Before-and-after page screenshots
════════

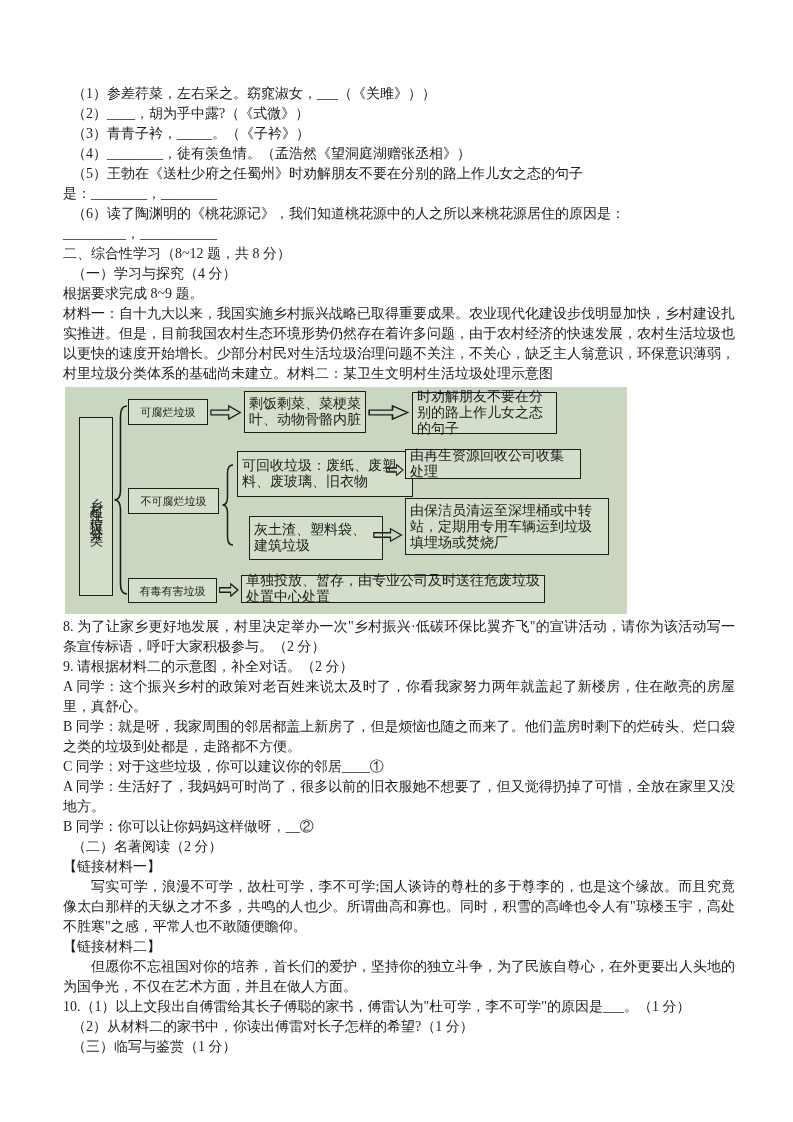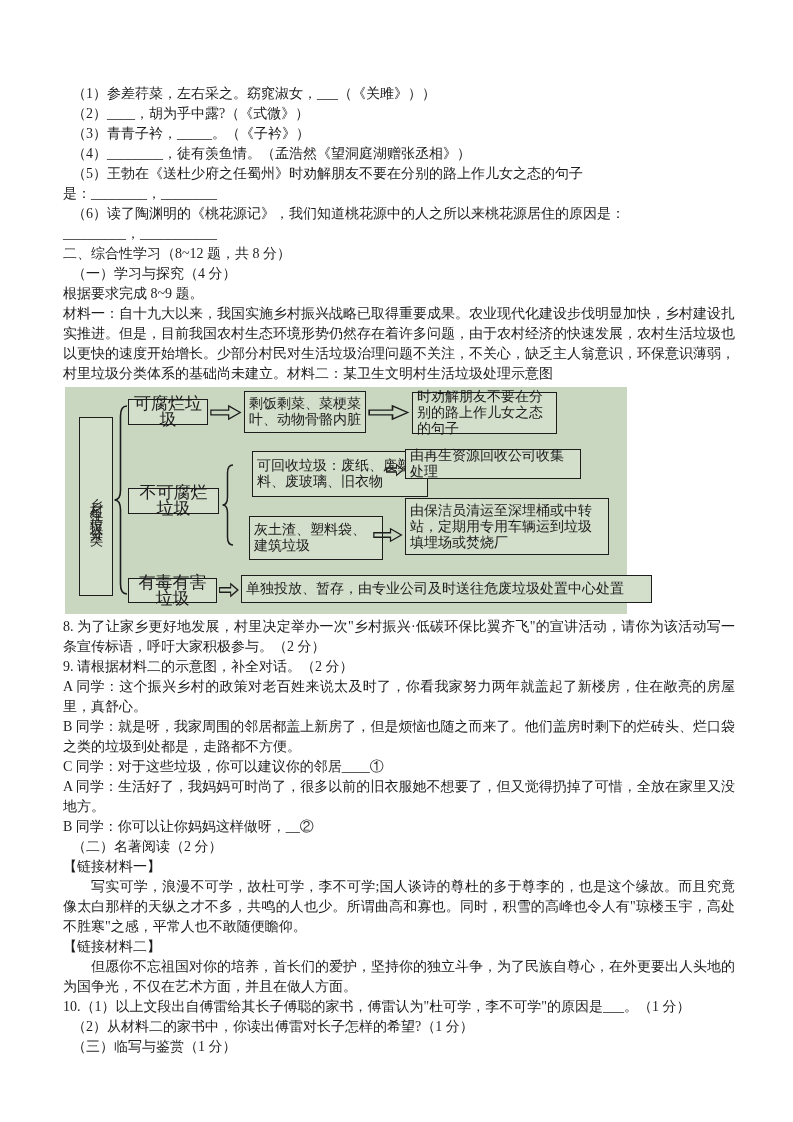--- a/index.html
+++ b/index.html
@@ -22,7 +22,7 @@
     font-size:14px;line-height:16px;padding:1px 4px;box-sizing:border-box;
     display:flex;align-items:center;text-align:left;
   }
-  .dcat{justify-content:center;text-align:center;font-size:17px;}
+  .dcat{justify-content:center;text-align:center;font-size:11px;}
   .droot{
     writing-mode:vertical-rl;text-orientation:upright;letter-spacing:5px;
     justify-content:center;font-size:13.5px;padding:4px 2px;

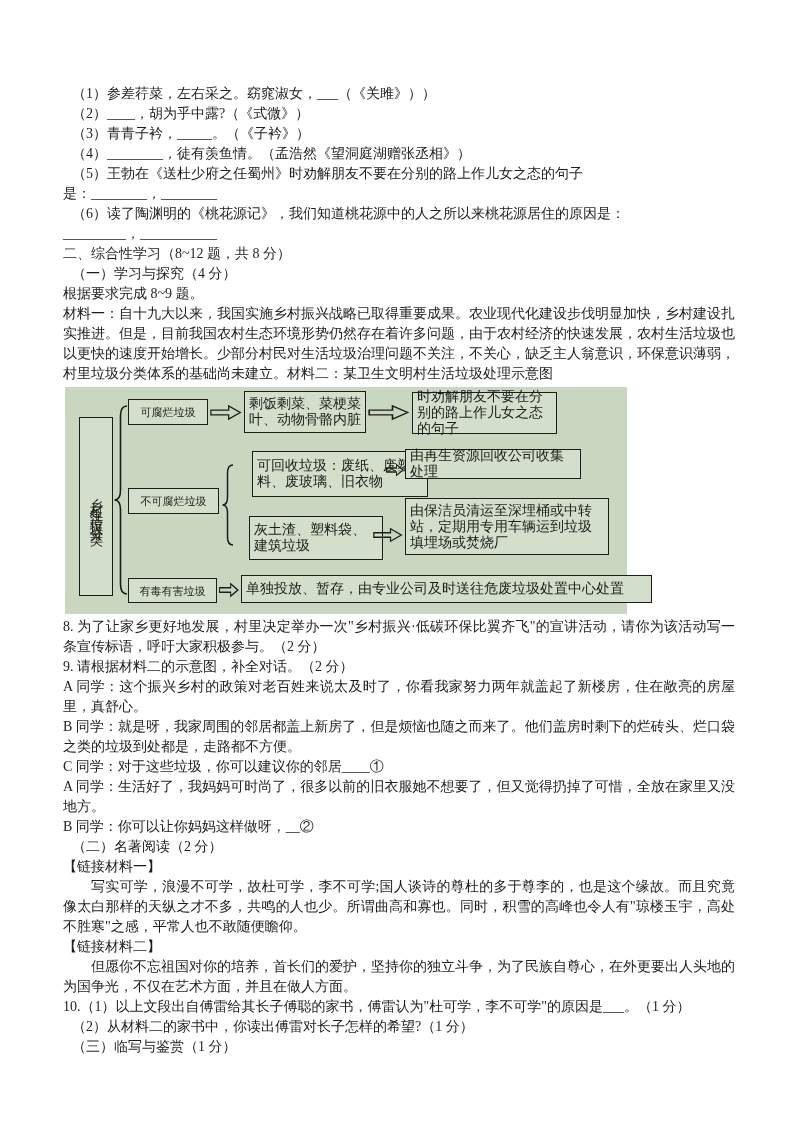--- a/index.html
+++ b/index.html
@@ -67,7 +67,7 @@
       </svg>
       <div class="dbox" style="left:347px;top:5px;width:145px;height:42px;">时劝解朋友不要在分别的路上作儿女之态的句子</div>
 
-      <div class="dbox" style="left:172px;top:64px;width:176px;height:46px;margin-left:15px;">可回收垃圾：废纸、废塑料、废玻璃、旧衣物</div>
+      <div class="dbox" style="left:172px;top:64px;width:176px;height:46px;">可回收垃圾：废纸、废塑料、废玻璃、旧衣物</div>
       <svg class="dsvg" style="left:321px;top:76px;" width="18" height="14" viewBox="0 0 36 18" preserveAspectRatio="none">
         <path d="M1 6.5 H21 V2 L34 9 L21 16 V11.5 H1 Z" fill="none" stroke="#1c1c1c" stroke-width="1.8"></path>
       </svg>

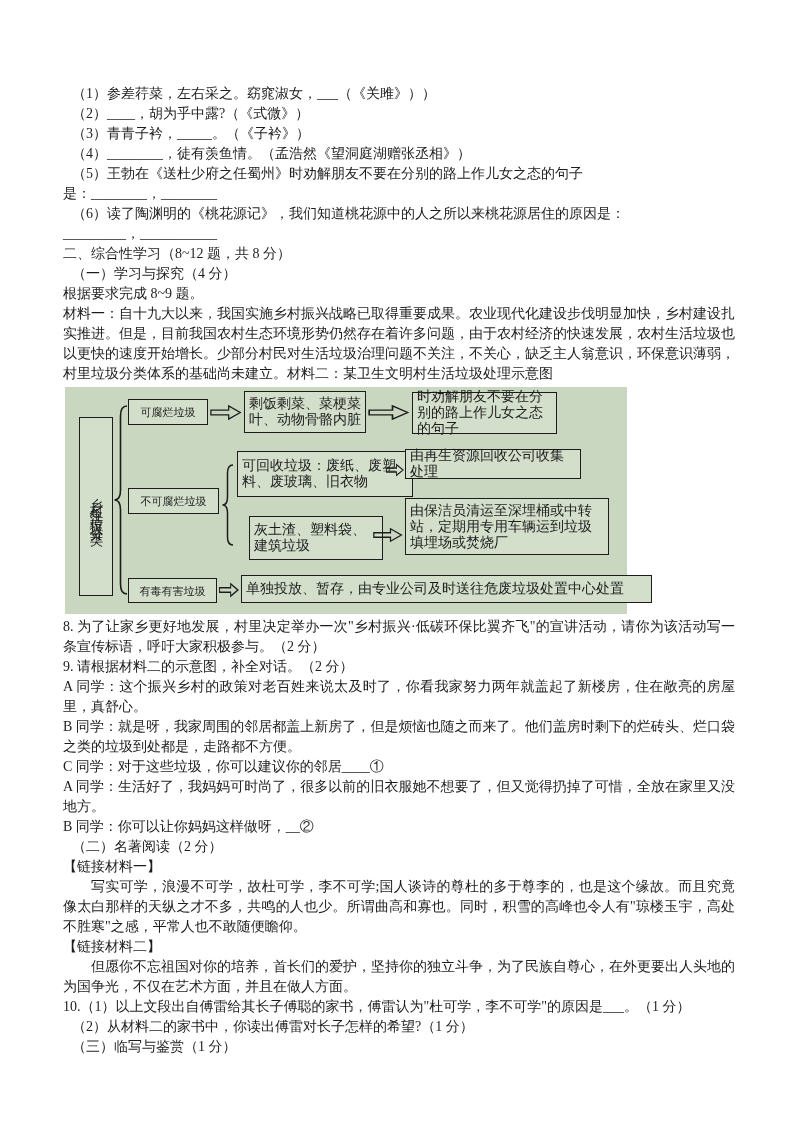--- a/index.html
+++ b/index.html
@@ -88,7 +88,7 @@
       <svg class="dsvg" style="left:154px;top:195px;" width="20" height="16" viewBox="0 0 36 18" preserveAspectRatio="none">
         <path d="M1 6.5 H21 V2 L34 9 L21 16 V11.5 H1 Z" fill="none" stroke="#1c1c1c" stroke-width="1.8"></path>
       </svg>
-      <div class="dbox" style="left:176px;top:188px;width:411px;height:28px;">单独投放、暂存，由专业公司及时送往危废垃圾处置中心处置</div>
+      <div class="dbox" style="left:176px;top:188px;width:304px;height:28px;">单独投放、暂存，由专业公司及时送往危废垃圾处置中心处置</div>
     </div>
 
     <p>8. 为了让家乡更好地发展，村里决定举办一次"乡村振兴·低碳环保比翼齐飞"的宣讲活动，请你为该活动写一条宣传标语，呼吁大家积极参与。（2 分）</p>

════════

* **WORK ITEM**: How many of the lines in the records include the word "viewBox"? Only the number should be given.

* **OUTPUT OF THE TASK**: 2